- Born: 1801 Ludlow, Shropshire
- Died: 28 October 1858 (aged 56–57) Bridstow
- Occupations: Geologist and antiquarian

= Thomas Taylor Lewis =

English geologist and antiquarian

Thomas Taylor Lewis (1801 – 28 October 1858) was an English geologist and antiquarian.

==Biography==
Lewis was born at Ludlow in Shropshire in 1801. He was educated at Cheam school, Surrey, under the Rev. James Welchin, was admitted to St. John's College, Cambridge, 5 October 1819, graduated B.A. in 1825, and proceeded M.A. in 1828. In 1826, he became curate of Aymestrey, Herefordshire; he was subsequently vicar of Bridstow, near Ross, and on 17 March 1832 he was appointed in addition perpetual curate of Leinthall Earls, all in the same county.

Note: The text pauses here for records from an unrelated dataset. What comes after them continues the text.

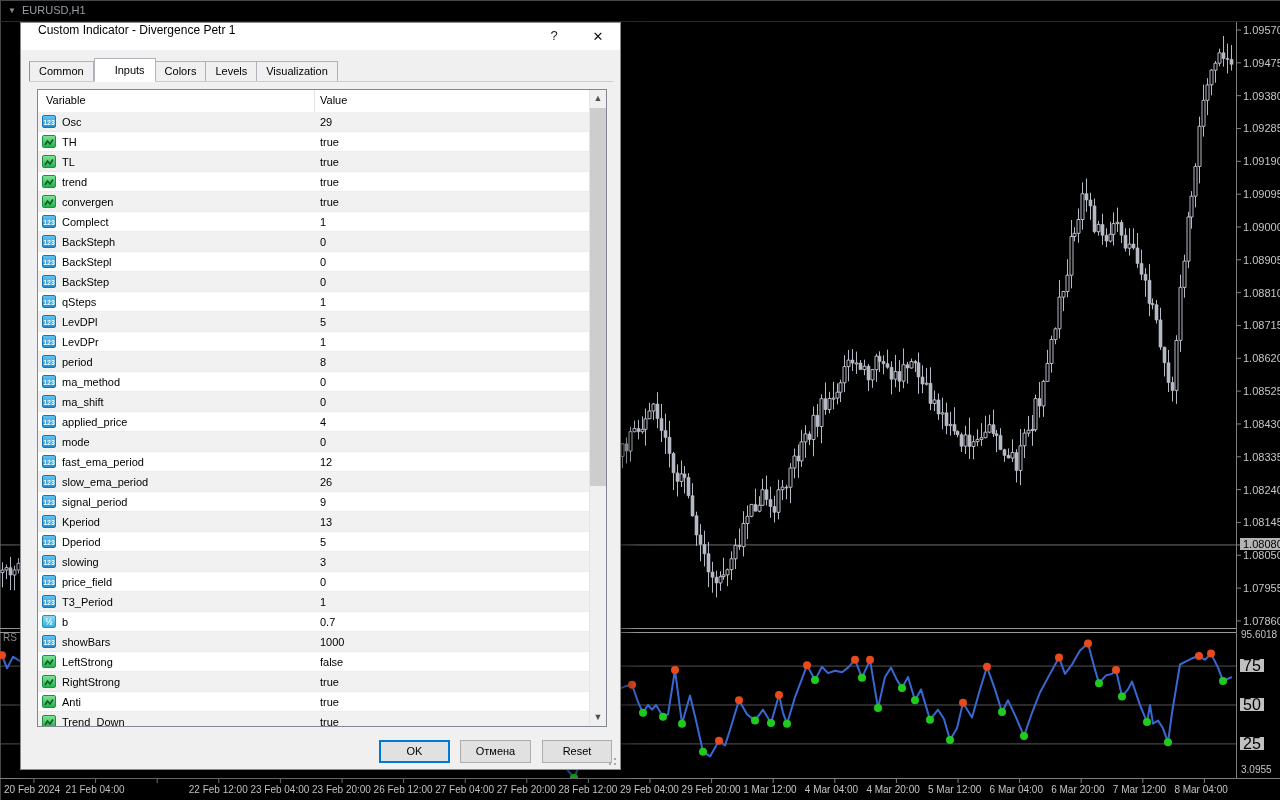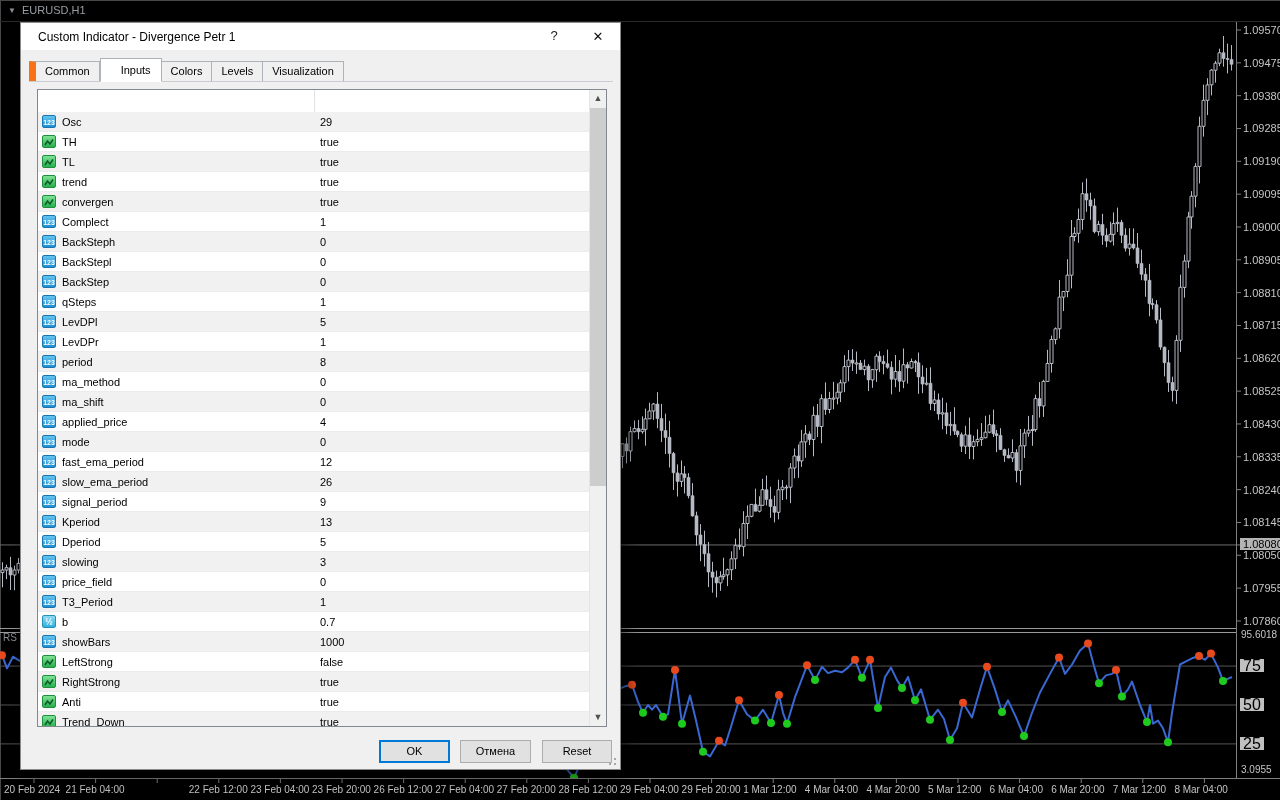--- a/index.html
+++ b/index.html
@@ -19,7 +19,7 @@
   .dialog{position:absolute;left:20px;top:22px;width:601px;height:748px;background:#f0f0f0;
           border:1px solid #8a8a8a;box-shadow:5px 5px 16px rgba(0,0,0,.6);box-sizing:border-box;font-size:11px;color:#000}
   .titlebar{position:absolute;left:0;top:0;right:0;height:27px;background:#fff}
-  .dlg-title{position:absolute;left:17px;top:7px;font-size:12px}
+  .dlg-title{position:absolute;left:17px;top:0;font-size:12px}
   .dlg-help{position:absolute;left:523px;top:5px;width:20px;height:18px;text-align:center;font-size:13px;color:#222;cursor:default}
   .dlg-close{position:absolute;left:560px;top:3px;width:34px;height:21px;text-align:center;font-size:13px;line-height:21px;color:#111;cursor:default}
   .tab-strip{position:absolute;left:8px;top:37px;height:22px;display:flex;align-items:flex-end}

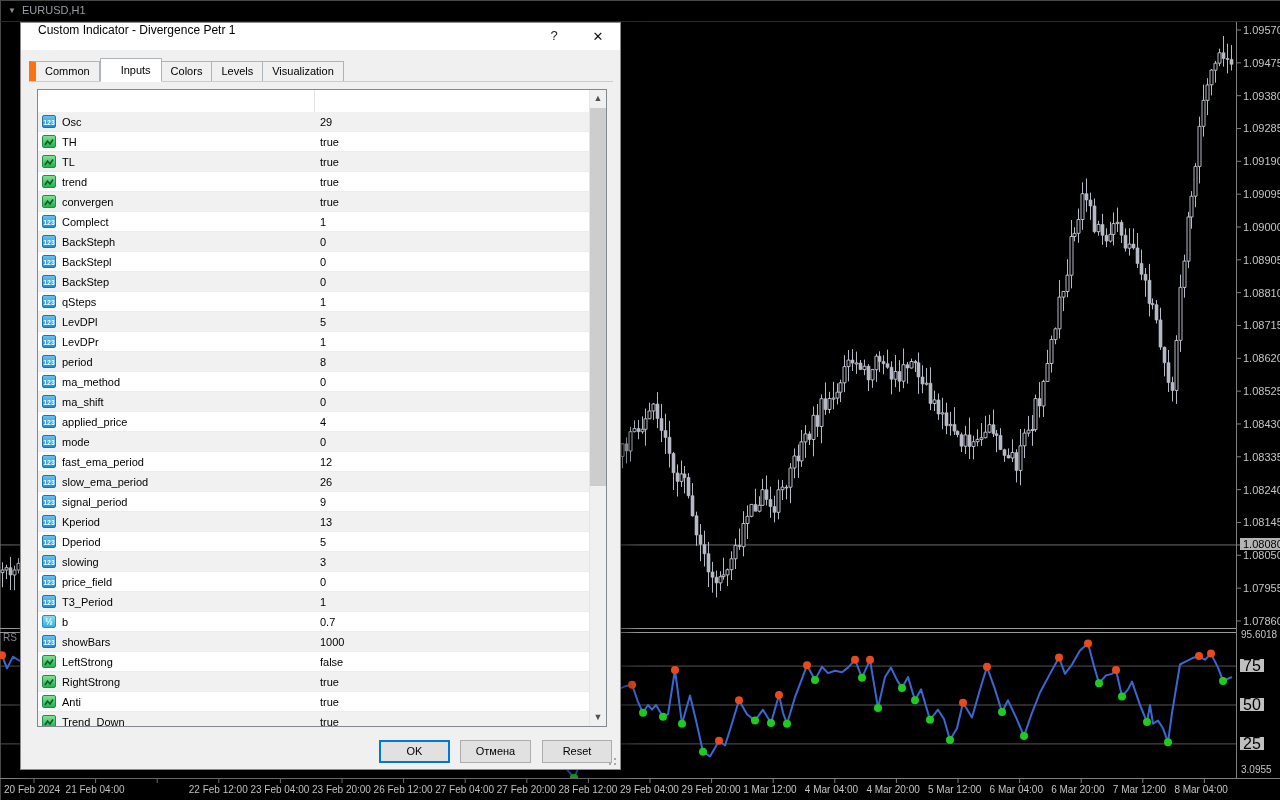--- a/index.html
+++ b/index.html
@@ -24,7 +24,7 @@
   .dlg-close{position:absolute;left:560px;top:3px;width:34px;height:21px;text-align:center;font-size:13px;line-height:21px;color:#111;cursor:default}
   .tab-strip{position:absolute;left:8px;top:37px;height:22px;display:flex;align-items:flex-end}
   .tab{padding:3px 9px 4px 9px;margin-top:2px;background:#f0f0f0;border:1px solid #aeb3b9;border-left:none;color:#000}
-  .tab:first-child{border-left:7px solid #f97316}
+  .tab:first-child{border-left:1px solid #f97316}
   .tab.active{background:#fff;border:1px solid #aeb3b9;border-bottom:1px solid #fff;padding:5px 10px 5px 20px;margin-top:0;position:relative;z-index:2}
   .panel-line{position:absolute;left:8px;top:58px;width:584px;height:0;border-top:1px solid #c9cdd2}
 

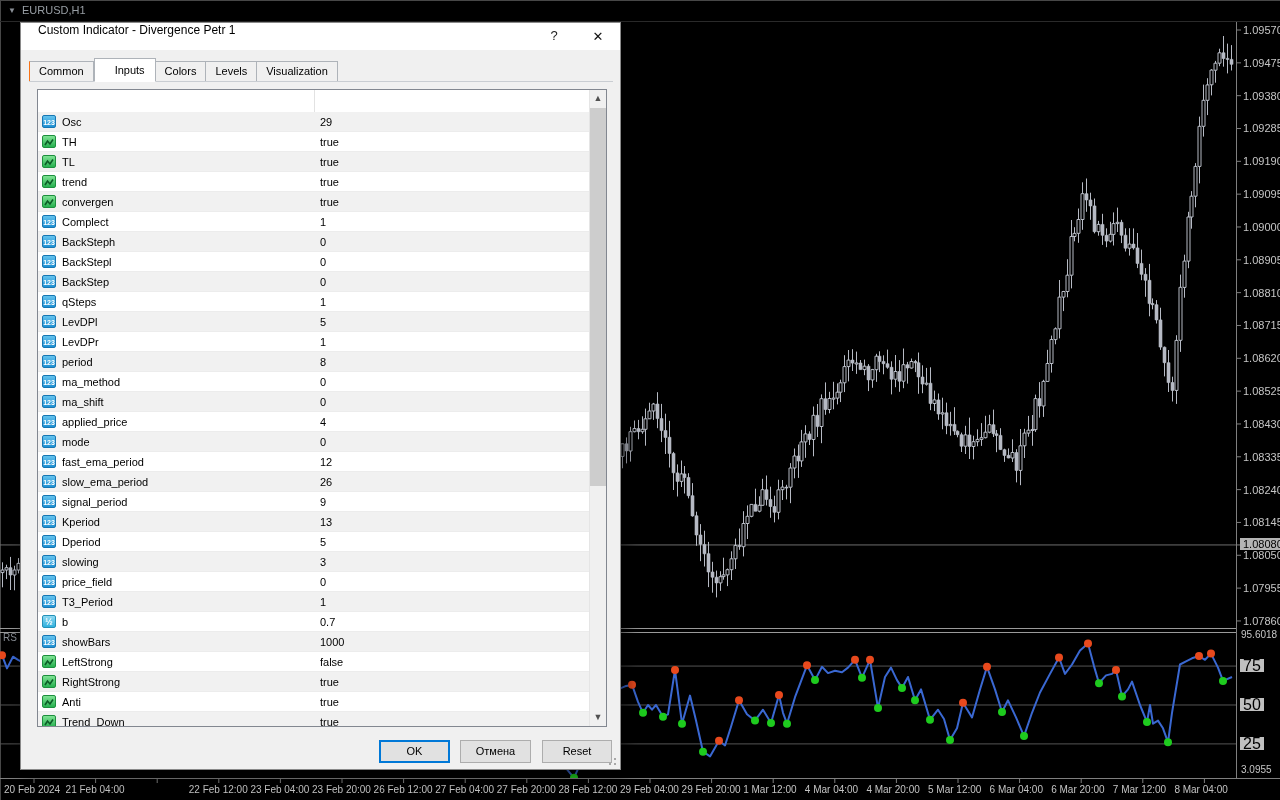--- a/index.html
+++ b/index.html
@@ -237,6 +237,10 @@
     </div>
   <div class="panel-line"></div>
   <div class="ptable">
+    <div class="thead">
+      <span class="th-var">Variable</span>
+      <span class="th-val">Value</span>
+    </div>
     <div class="col-line"></div>
     <div class="rows">
         <div class="prow even">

He died at Bridstow on 28 October 1858. Lewis was a diligent local antiquary, and formed large collections of fossils in the neighbourhood of Aymestrey, and especially investigated what was afterwards termed the Silurian system. He communicated the results of his researches to Sir Roderick Murchison [q. v.], and his memory has been preserved in the names of local fossils, such as the ‘Lingula Lewisii,’ ‘Spirorbis Lewisii,’ and ‘Cephalapis Lewisii.’ Lewis also edited for the Camden Society in 1853 the ‘Letters of Lady Brilliana Harley.’